Bunun dışında, Ömer el-Hayyâm’ın üçüncü dereceden denklemleri de,
terim sayılarına göre tasnif ettiği ve her grubun çözüm yöntemlerini
belirlediği görülmektedir. Buna göre, üçüncü dereceden denklemler, üç
terimliler ve dört terimliler olarak ikiye ayrılır ve üç terimliler,

[mat]x^3 + cx^2 = bx[mat]
[mat]x^3 + bx = cx^2[mat]
[mat]cx^2 + bx = x^3[mat]
olarak ve dört terimliler ise,

[mat]x^3 + cx^2 + bx = a[mat]
[mat]x^3 + cx^2 + a = bx[mat]
[mat]x^3 + bx + a =cx^2[mat]

[mat]cx^2 + bx + a = x^3[mat] ve
[mat]x^3 + cx^2 = bx + a[mat]
[mat]x^3 + bx = cx^2 + a[mat]

[mat]x^3 + a = cx^2 + bx[mat]

olarak sıralanır. El-Hayyâm üçüncü derece denklemlerinin aritmetiksel
olarak çözülemeyeceğine inandığı için, bu denklemleri koni kesitleri


yardımıyla geometrik olarak çözmüş, negatif kökleri, daha önceki
cebirciler gibi, çözüm olarak kabul etmemiştir.

Şimdi,
[mat]x^3 + cx^2 = a[mat] denklemini nasıl çözdüğünü görelim: Yandaki
şekilde,
[mat]AB = c[mat] ve [mat]H^3 = a[mat] olsun. AB’nin uzantısı üzerinde [mat]BT = H[mat]
alınsın ve AB’ye B noktasından bir dikme çıkılsın.
[mat]BC = H[mat] olsun ve
BCDT karesi tamamlansın. BCDT karesi üzerine H yüksekliğine sahip bir
küp çizilsin. D köşesinden, asimptotları BC ve BT olan EDN hiperbolü
ve A köşesinden, AT eksenli ve BC parametreli AK parabolü
çizildiğinde, bu hiperbol ile parabol kesişmek zorundadırlar. Kesişme
noktaları E olsun. E’den AT ve BC doğrularına iki dikme inilsin ve
bunlar EZ ve EL olsun. Bu durumda
[mat]x = BZ[mat] olacaktır.

Kanıt : [mat]EZ^2 = AZ*BC[mat] (parabolün özelliğinden) *


[mat]{AZ}/{EZ}={EZ}/{BC}[mat]

[mat]EZ*BZ = BC*BT = BC^2[mat] (hiperbolün özelliğinden)

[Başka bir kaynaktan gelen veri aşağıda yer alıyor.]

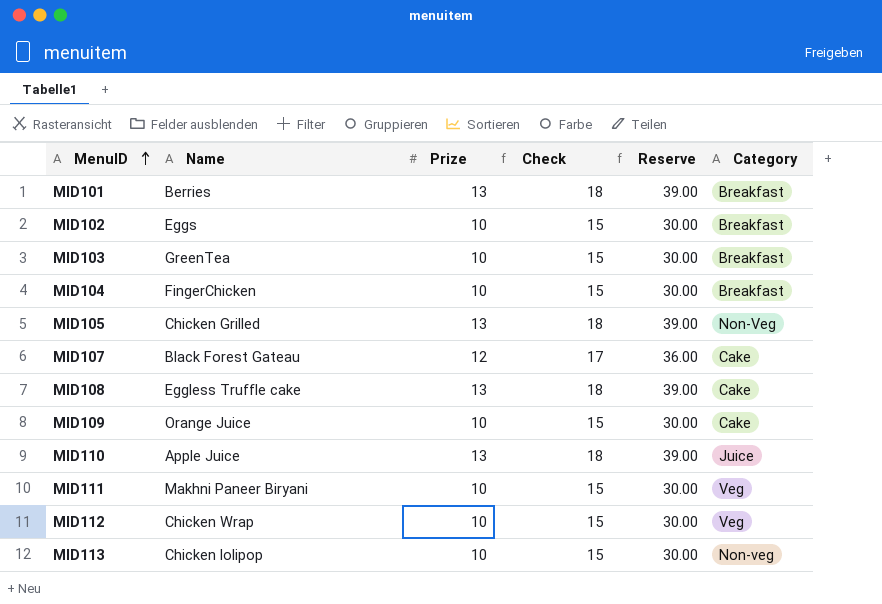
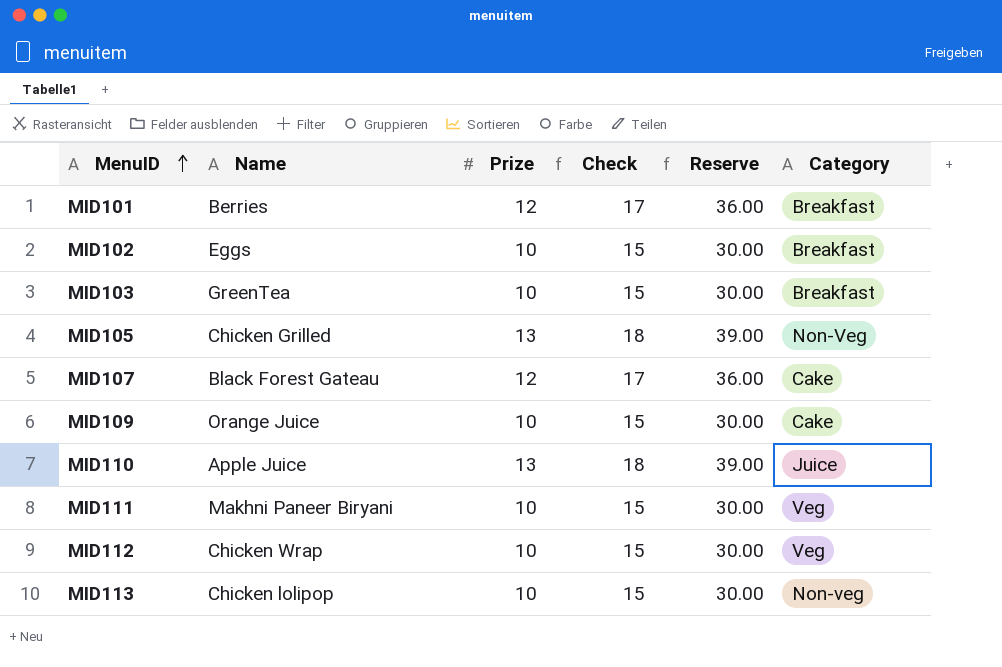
row MID104: FingerChicken | 10 | 15 | 30.00 | Breakfast -> none
row MID108: Eggless Truffle cake | 13 | 18 | 39.00 | Cake -> none
MID101 | Prize: 13 -> 12
MID101 | Check: 18 -> 17
MID101 | Reserve: 39.00 -> 36.00

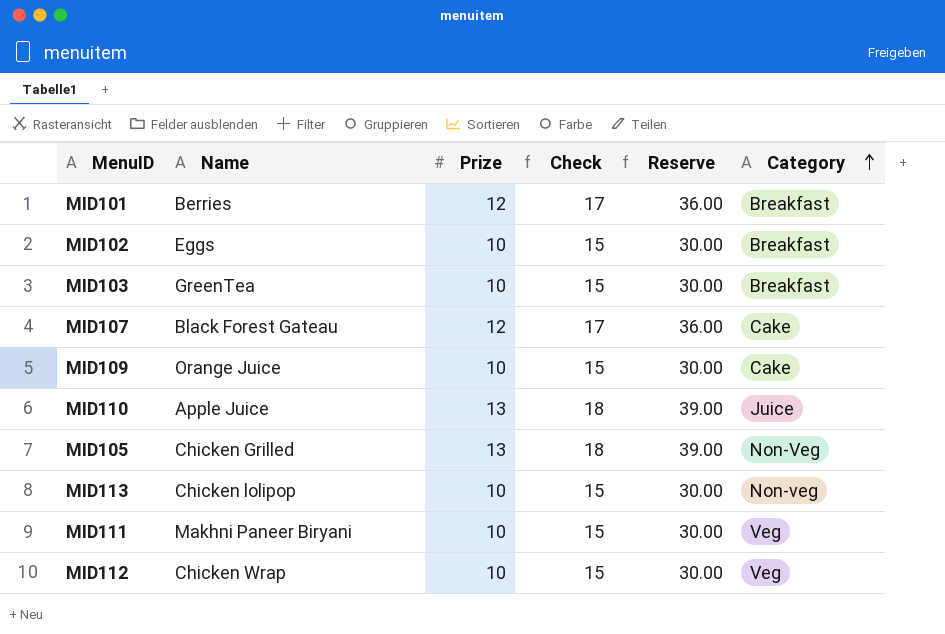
row order: MenuID ascending -> Category ascending

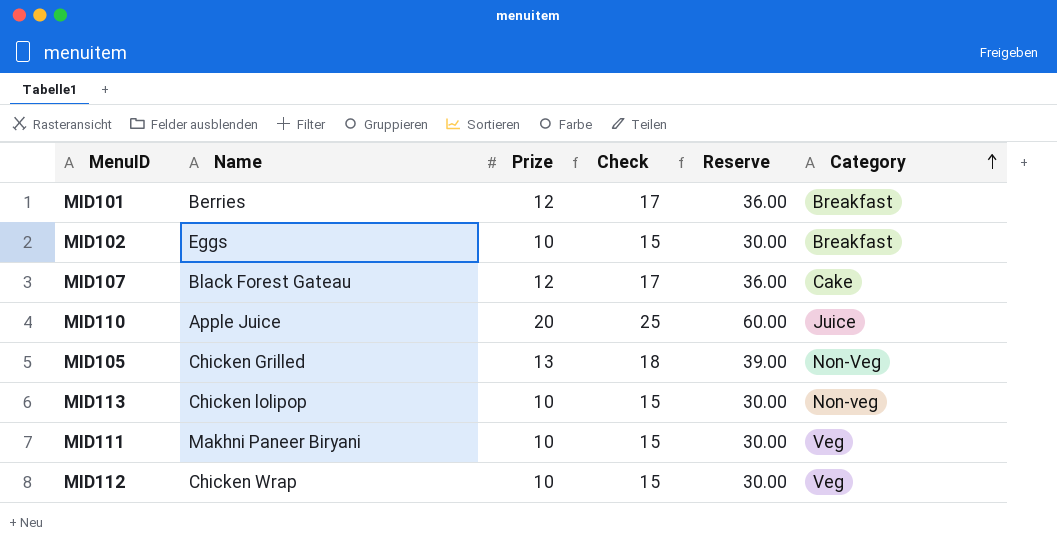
row MID103: GreenTea | 10 | 15 | 30.00 | Breakfast -> none
row MID109: Orange Juice | 10 | 15 | 30.00 | Cake -> none
MID110 | Prize: 13 -> 20
MID110 | Check: 18 -> 25
MID110 | Reserve: 39.00 -> 60.00

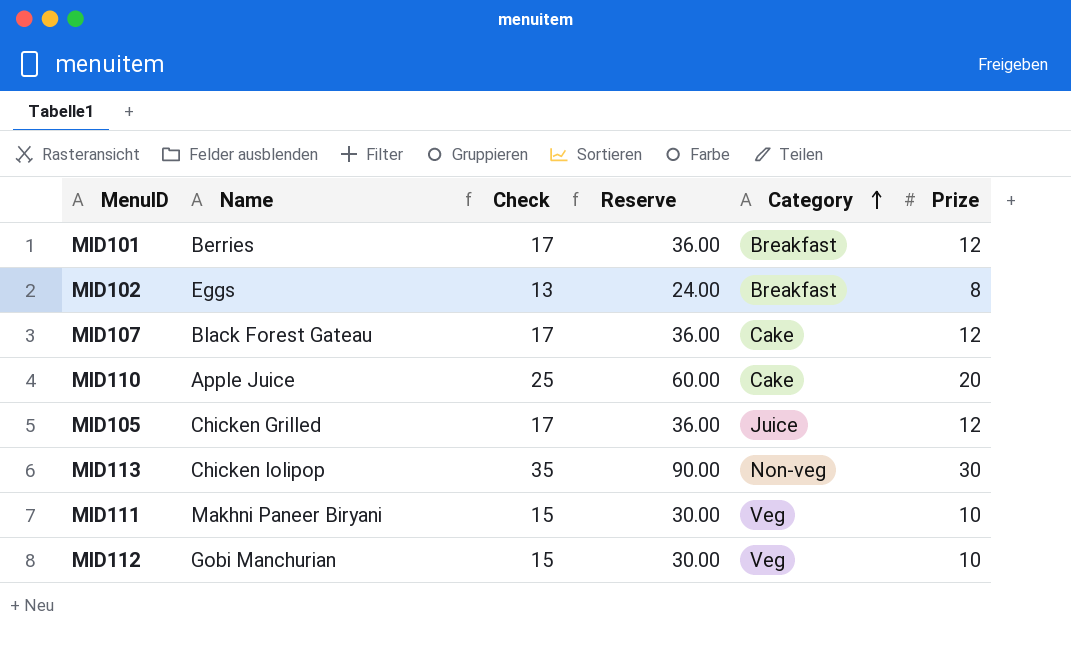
column Prize | position: 3 -> 6
MID102 | Check: 15 -> 13
MID102 | Reserve: 30.00 -> 24.00
MID102 | Prize: 10 -> 8
MID110 | Category: Juice -> Cake
MID105 | Check: 18 -> 17
MID105 | Reserve: 39.00 -> 36.00
MID105 | Category: Non-Veg -> Juice
MID105 | Prize: 13 -> 12
MID113 | Check: 15 -> 35
MID113 | Reserve: 30.00 -> 90.00
MID113 | Prize: 10 -> 30
MID112 | Name: Chicken Wrap -> Gobi Manchurian

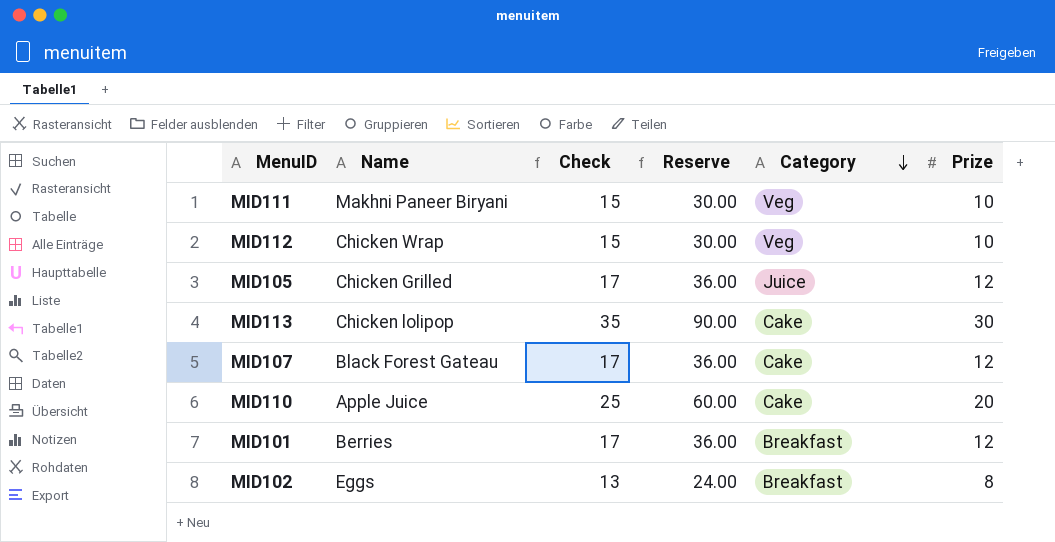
row order: Category ascending -> Category descending
MID112 | Name: Gobi Manchurian -> Chicken Wrap
MID113 | Category: Non-veg -> Cake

[mat]{BZ}/{BC} = {BC}/{EZ}[mat] olur ve ikinci ifadenin karesi alınırsa,


[mat]{BZ^2} /{BC^2} = {BC^2} / {EZ^2}[mat] elde edilir.

[mat]AZ = BZ + AB[mat] olduğuna göre,
[mat]BC^3 = BZ^2*(BZ + AB) = (BZ^3 + BZ^2)*AB[mat]
elde edilir. [mat]BC = H[mat],
[mat]H^3 = a[mat], [mat]AB = c[mat] olarak verildiğinden, [mat]a = (BZ^3 + c*BZ^2 )[mat] bulunur.
BZ yerine x konursa, orijinal denklem elde edilecektir; öyleyse [mat]BZ = x[mat] olmalıdır.

Ömer el-Hayyâm’ın astronomi alanındaki çalışmaları da çok önemlidir.
Eskiden beri kullanılmakta olan takvimlerin düzeltilmesi için Selçuklu
Sultanı Celâleddin Melikşâh (1052-1092), 1074-1075 yılları civârında
İsfahan’da bir gözlemevi kurdurmuş ve başına da dönemin en ünlü
astronomlarından biri olan Ömer el-Hayyâm’ı getirmişti. Ömer el-Hayyâm
ile arkadaşlarının yapmış olduğu araştırmalar sonucunda, daha önce
kullanılmış olan takvimleri düzeltmek yerine, mevsimlere tam olarak
uyum gösterecek yeni bir takvim düzenlemenin daha doğru olacağına
karar verilmiş ve bu maksatla gözlemler yapılmaya başlanmıştır.
Gözlemler tamamlandığında, hem Zîc-i Melikşâhî (Melikşâh Zîci) adlı
zîc ve hem de et-Târîhu’l-Celâlî denilen Celâleddin Takvimi
düzenlenmiştir (1079). Celâleddin Takvimi, bugün kullanmakta olduğumuz
Gregorius Takvimi’nden çok daha dakiktir; Gregorius Takvimi, her 3330
yılda bir günlük bir hata yaptığı halde, Celâleddin Takvimi 5000 yılda
yalnızca bir günlük hata yapmaktadır.